Exercise directions >>
Report how many lines in the data include "width", with the number as the only reply.
_____
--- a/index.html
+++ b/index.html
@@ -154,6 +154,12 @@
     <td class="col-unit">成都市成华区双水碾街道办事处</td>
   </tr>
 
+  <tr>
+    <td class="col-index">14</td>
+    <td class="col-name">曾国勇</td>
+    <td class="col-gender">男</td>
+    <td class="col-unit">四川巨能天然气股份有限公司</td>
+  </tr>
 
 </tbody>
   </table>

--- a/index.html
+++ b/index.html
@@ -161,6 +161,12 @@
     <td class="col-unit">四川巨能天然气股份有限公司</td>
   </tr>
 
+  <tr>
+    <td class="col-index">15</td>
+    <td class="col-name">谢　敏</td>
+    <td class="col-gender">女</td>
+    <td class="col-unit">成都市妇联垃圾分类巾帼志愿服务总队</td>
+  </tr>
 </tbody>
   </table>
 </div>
_____
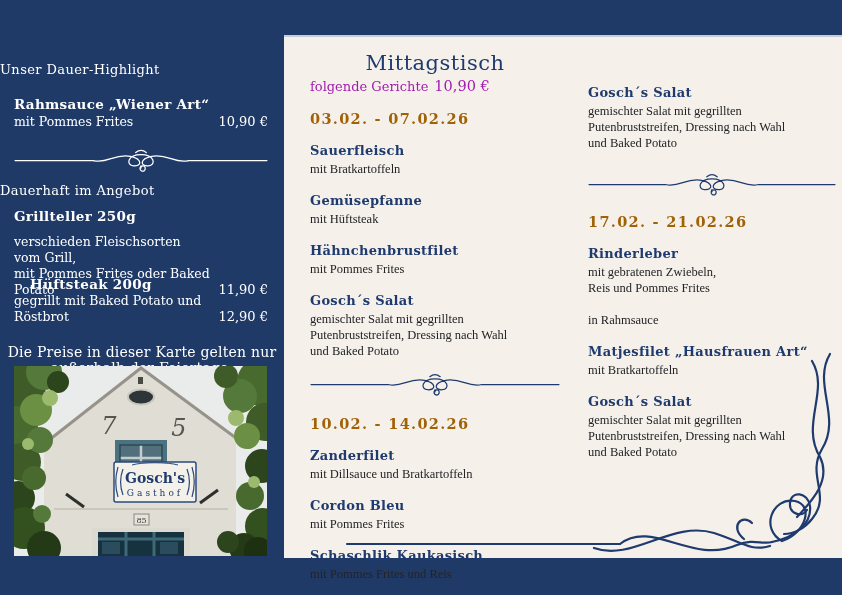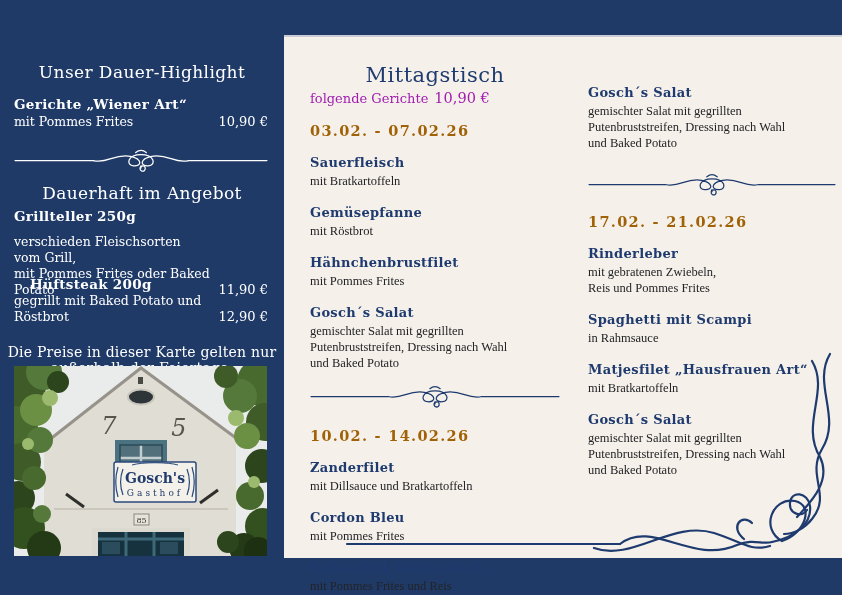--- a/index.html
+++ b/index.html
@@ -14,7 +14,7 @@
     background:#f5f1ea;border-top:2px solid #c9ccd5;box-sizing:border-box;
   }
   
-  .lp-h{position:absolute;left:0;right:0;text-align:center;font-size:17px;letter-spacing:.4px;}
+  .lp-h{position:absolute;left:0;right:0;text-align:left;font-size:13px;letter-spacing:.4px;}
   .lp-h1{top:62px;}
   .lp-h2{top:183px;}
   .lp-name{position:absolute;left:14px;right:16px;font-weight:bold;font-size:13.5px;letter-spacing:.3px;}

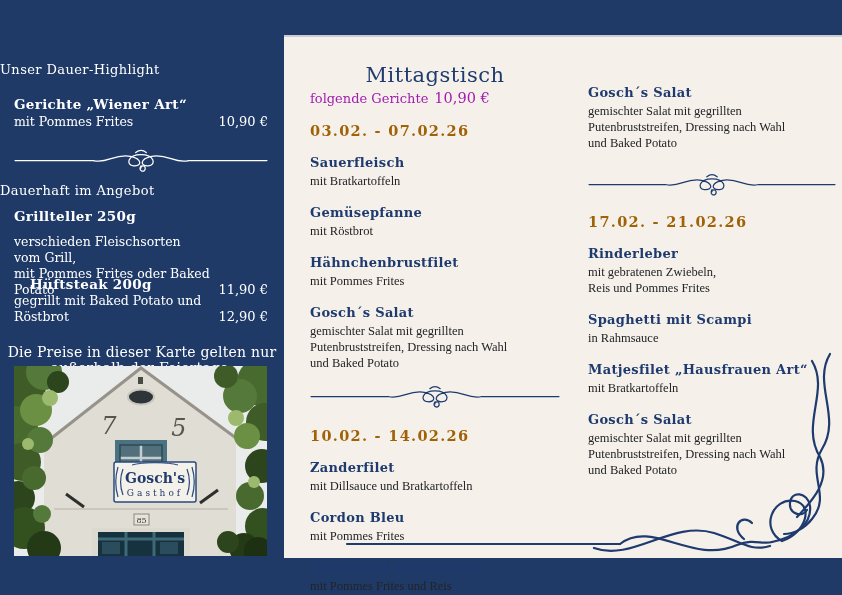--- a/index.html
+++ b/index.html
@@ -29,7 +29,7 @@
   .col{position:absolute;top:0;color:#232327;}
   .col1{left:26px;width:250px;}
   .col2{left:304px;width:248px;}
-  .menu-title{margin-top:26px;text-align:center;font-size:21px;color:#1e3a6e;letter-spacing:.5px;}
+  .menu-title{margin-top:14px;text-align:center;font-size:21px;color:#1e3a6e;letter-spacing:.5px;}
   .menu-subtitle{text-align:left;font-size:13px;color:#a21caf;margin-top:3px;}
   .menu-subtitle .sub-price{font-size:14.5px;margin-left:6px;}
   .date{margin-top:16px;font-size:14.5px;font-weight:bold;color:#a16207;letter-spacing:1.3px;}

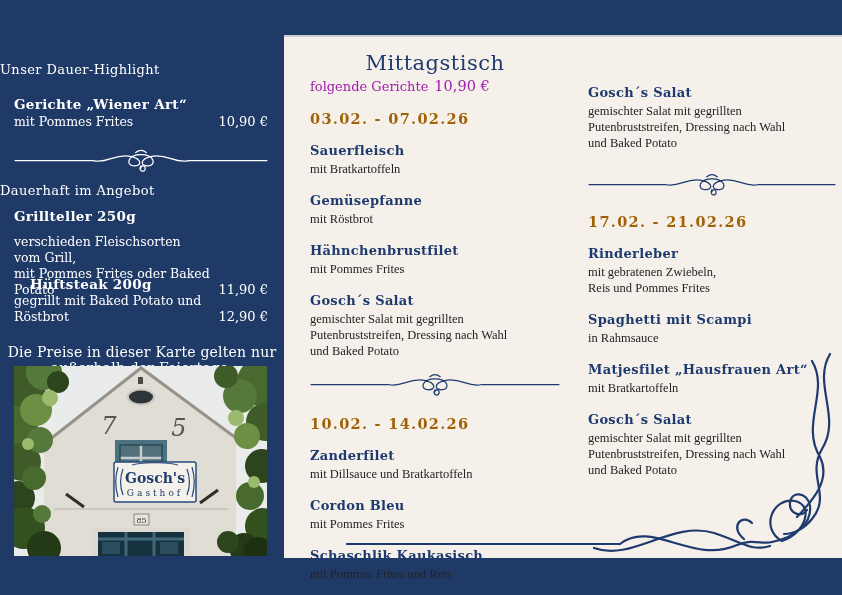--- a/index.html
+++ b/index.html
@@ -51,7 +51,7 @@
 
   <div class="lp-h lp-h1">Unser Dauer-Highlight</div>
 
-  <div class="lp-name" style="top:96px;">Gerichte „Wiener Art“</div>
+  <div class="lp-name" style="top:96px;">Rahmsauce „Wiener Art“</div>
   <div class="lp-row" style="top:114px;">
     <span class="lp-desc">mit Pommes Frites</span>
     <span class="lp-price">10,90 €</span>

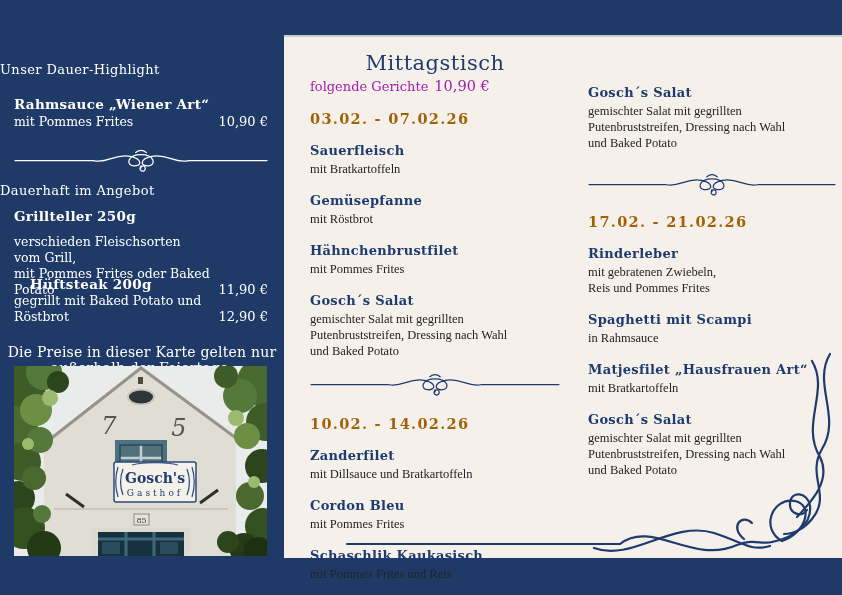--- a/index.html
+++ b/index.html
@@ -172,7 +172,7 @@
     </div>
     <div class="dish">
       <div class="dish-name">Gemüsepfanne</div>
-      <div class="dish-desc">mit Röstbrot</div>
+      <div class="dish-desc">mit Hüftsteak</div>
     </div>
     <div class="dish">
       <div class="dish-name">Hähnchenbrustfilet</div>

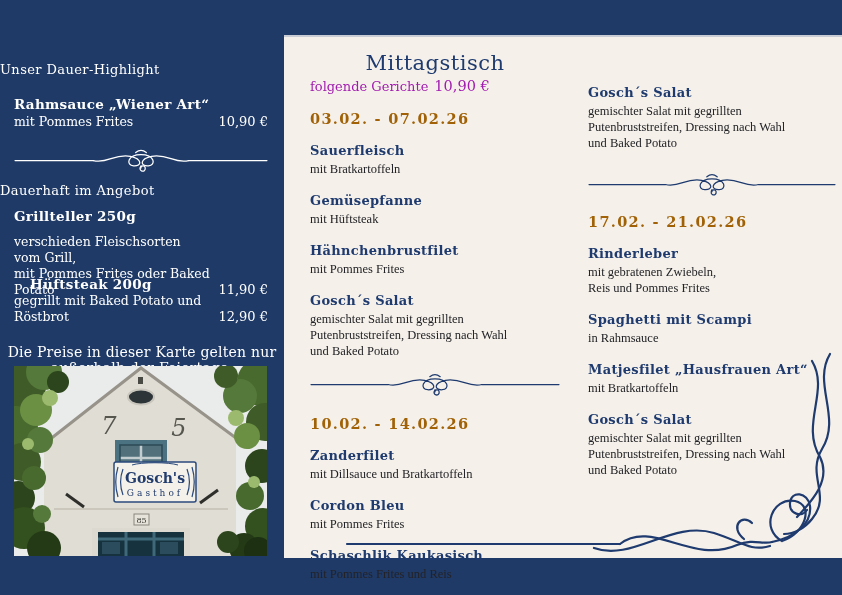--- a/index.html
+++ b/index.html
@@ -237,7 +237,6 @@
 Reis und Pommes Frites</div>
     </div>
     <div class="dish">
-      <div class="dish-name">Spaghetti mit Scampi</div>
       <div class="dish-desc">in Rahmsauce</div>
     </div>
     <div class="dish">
_____
Exercise response >>
2